- Opening Delimiter -

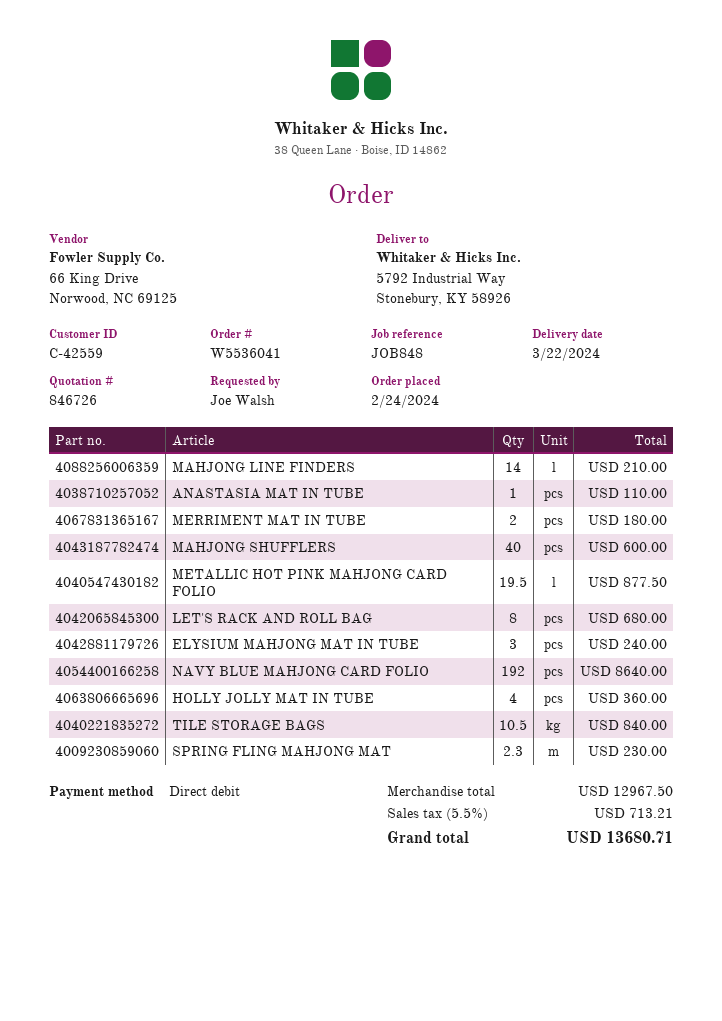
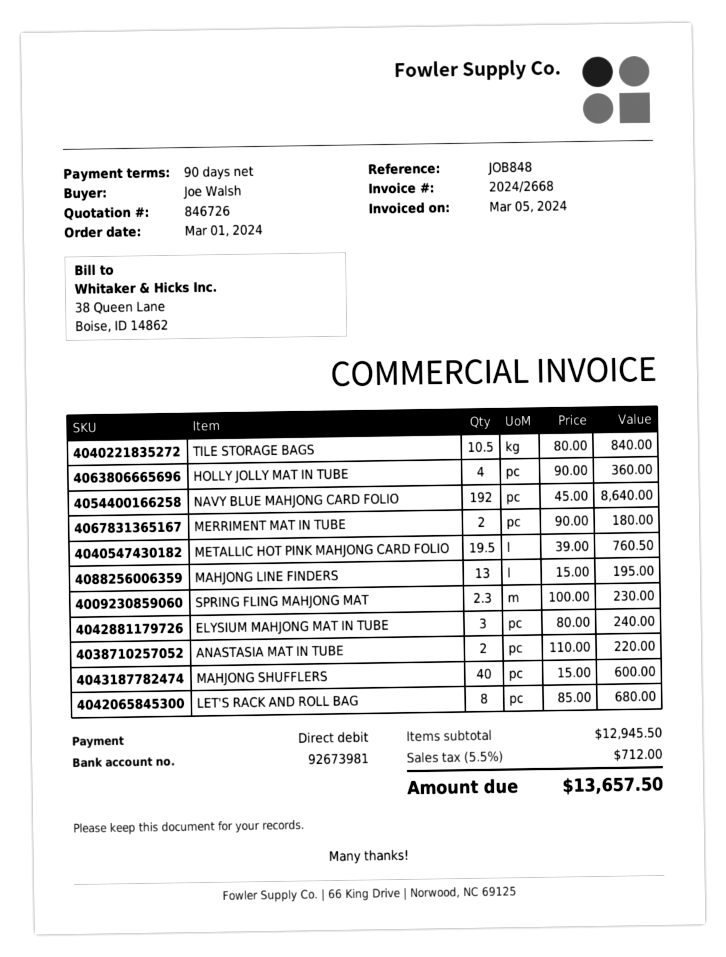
order date: 2024-02-24 -> 2024-03-01
MAHJONG LINE FINDERS: 14 for 210.00 -> 13 for 195.00
ANASTASIA MAT IN TUBE: 1 for 110.00 -> 2 for 220.00
METALLIC HOT PINK MAHJONG CARD FOLIO: 19.5 for 877.50 -> 19.5 for 760.50
subtotal: 12967.50 -> 12945.50
tax: 5.5% = 713.21 -> 5.5% = 712.00
total: 13680.71 -> 13657.50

- Closing Delimiter -

• [PROBLEM DETAILS] Copy the listing character for character, pictures omitted.

• [RESPONSE]
order date: 2024-02-24 -> 2024-03-01
MAHJONG LINE FINDERS: 14 for 210.00 -> 13 for 195.00
ANASTASIA MAT IN TUBE: 1 for 110.00 -> 2 for 220.00
METALLIC HOT PINK MAHJONG CARD FOLIO: 19.5 for 877.50 -> 19.5 for 760.50
subtotal: 12967.50 -> 12945.50
tax: 5.5% = 713.21 -> 5.5% = 712.00
total: 13680.71 -> 13657.50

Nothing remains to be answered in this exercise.